Die Zukunft scheint so ungewiss wie schon lange nicht mehr. Sind liberale Demokratien und Globalisierung Auslaufmodelle? Über Jahrzehnte konnte von mehr Wohlstand, Fortschritt und Freiheit ausgegangen werden. Ist die Zeit der Linearität nun endgültig vorbei? Können unsere Kinder künftig nur noch mit offengelegten Gesundheitsdaten und Mundschutz vor die Tür gehen? Welche Jobs gibt es künftig noch?

Skills für die Zukunft

Eltern und das Bildungswesen, welche Kinder und Jugendliche «Fit für die Zukunft» machen sollen, sind besonders herausgefordert. Wie kann Zukunft für die kommende Generation gelingen?
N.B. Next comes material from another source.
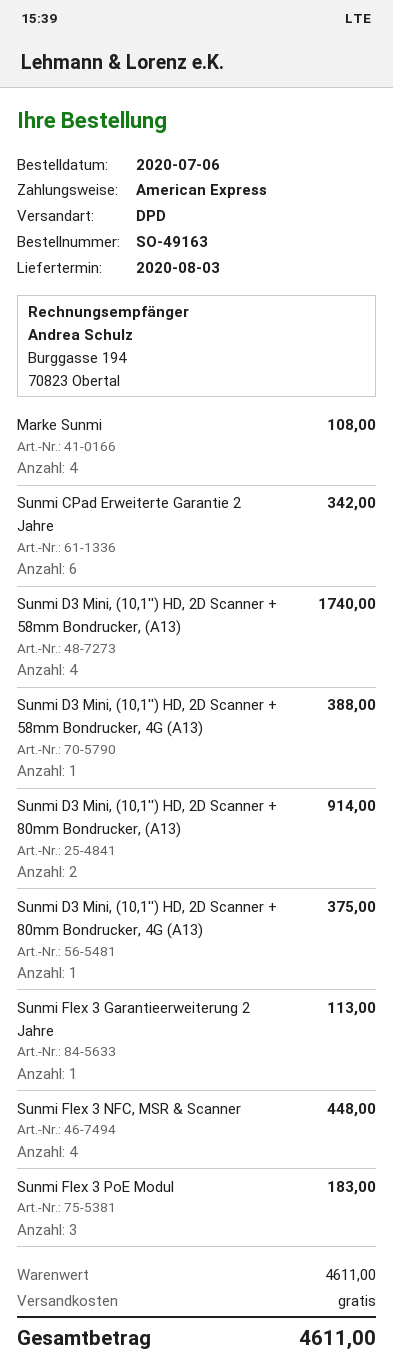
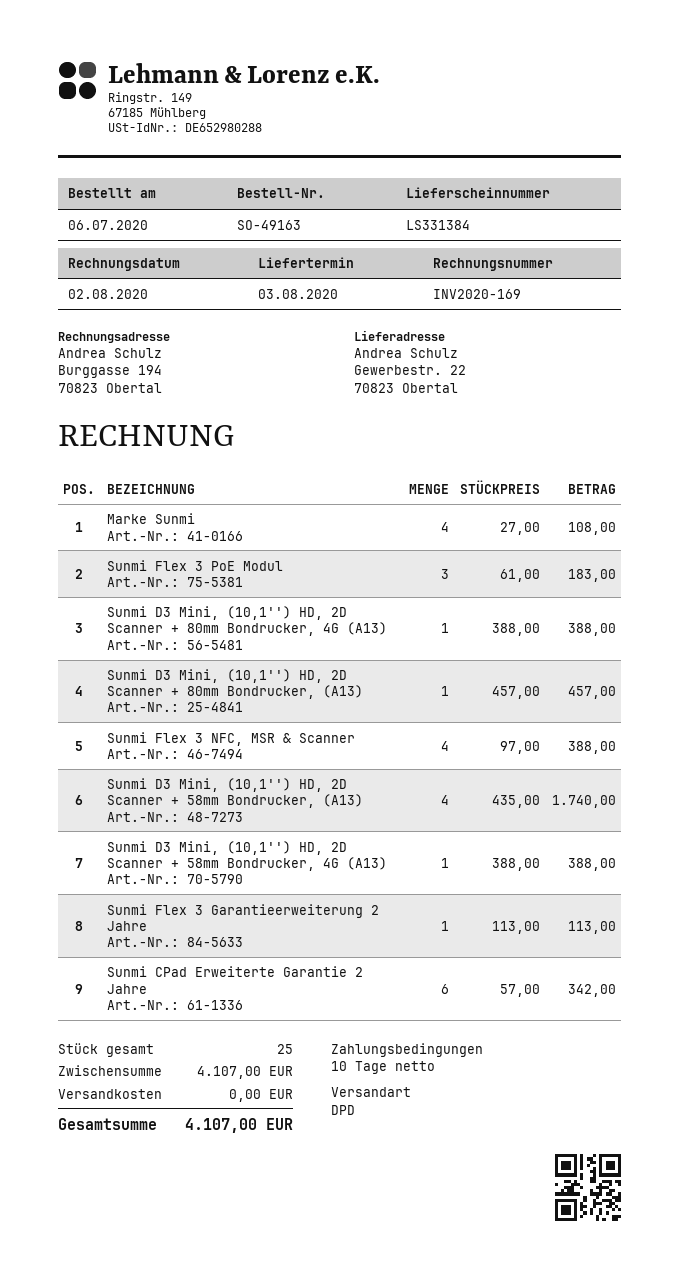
Sunmi D3 Mini, (10,1'') HD, 2D Scanner + 80mm Bondrucker, (A13): 2 for 914.00 -> 1 for 457.00
Sunmi D3 Mini, (10,1'') HD, 2D Scanner + 80mm Bondrucker, 4G (A13): 1 for 375.00 -> 1 for 388.00
Sunmi Flex 3 NFC, MSR & Scanner: 4 for 448.00 -> 4 for 388.00
subtotal: 4611.00 -> 4107.00
total: 4611.00 -> 4107.00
Dieser Frage ist das GDI Gottlieb Duttweiler Institute nachgegangen und hat im Auftrag der Jacobs Foundation eine neue Studie erstellt: «Future Skills – Vier Szenarien für morgen und was wir dafür können müssen». Die Studie formuliert, welche Fähigkeiten die nächste Generation braucht, um Zukunft mitzugestalten und darin zu gedeihen.
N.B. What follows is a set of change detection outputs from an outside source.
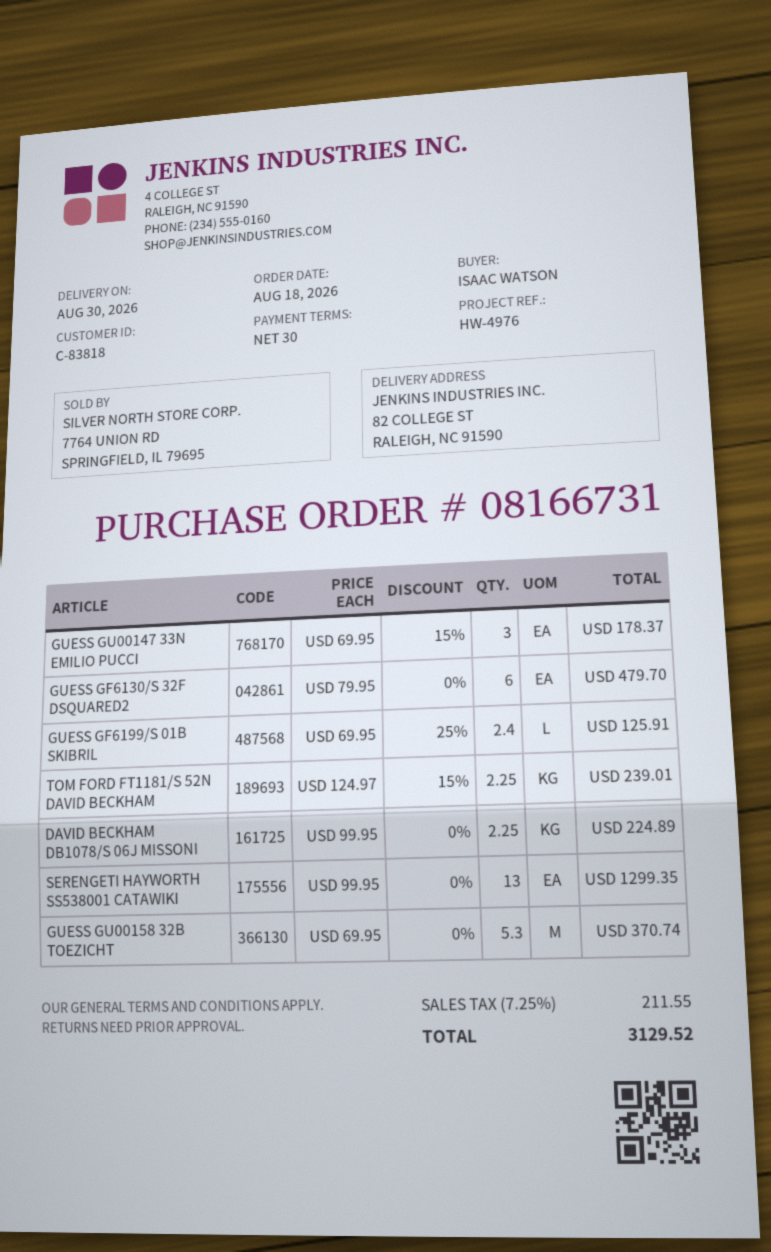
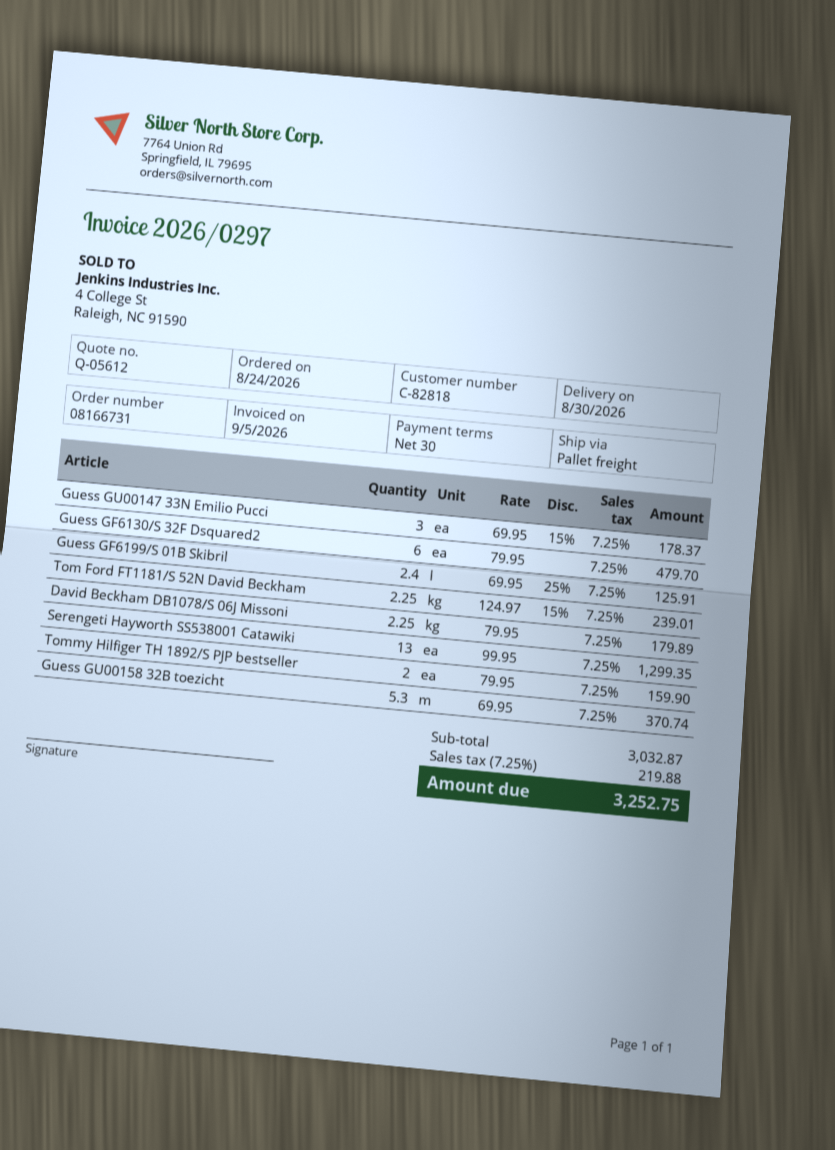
order date: 2026-08-18 -> 2026-08-24
customer number: C-83818 -> C-82818
DAVID BECKHAM DB1078/S 06J MISSONI: 2.25 x 99.95 = 224.89 -> 2.25 x 79.95 = 179.89
Tommy Hilfiger TH 1892/S PJP bestseller: none -> 2 x 79.95 = 159.90
tax: 7.25% = 211.55 -> 7.25% = 219.88
total: 3129.52 -> 3252.75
Die Studie skizziert folgende Zukunftsvarianten für das Jahr 2050:

  • Kollaps: Von internationalem Handel abgeschnittene lokale Gemeinschaften müssen sich in den Ruinen einer globalisierten und industrialisierten Welt neu organisieren.
  • Gig-Economy-Prekariat: Aufgrund technologisch bedingter Arbeitslosigkeit buhlen Menschen als digitale Tagelöhner in einer durchökonomisierten Welt um rar gesäte Jobs.
  • Netto-Null: Die Gesellschaft muss sich einschneidende persönliche Einschränkungen auferlegen. Das übergeordnete Ziel ist die vollständige Reduktion von CO2-Emissionen.
  • Vollautomatisierter KI-Luxus: Dank Maschinen muss niemand mehr arbeiten. Menschen stehen vor der Herausforderung, ihrem Leben Sinn zu geben und angesichts der überlegenen künstlichen Intelligenzen ihre persönliche Autonomie zu bewahren.

 

Die Studie «Future Skills» wurde am 26. Mai im Rahmen eines Online-Referats von Studienautor Jakub Samochowiec vorgestellt und mit Dagmar Rösler, Präsidentin des Dachverbandes der Schweizer Lehrer (LCH), der Medienwissenschaftlerin Sarah Genner sowie dem Rechtsphilosophen Johan Rochel von der Universität Zürich diskutiert.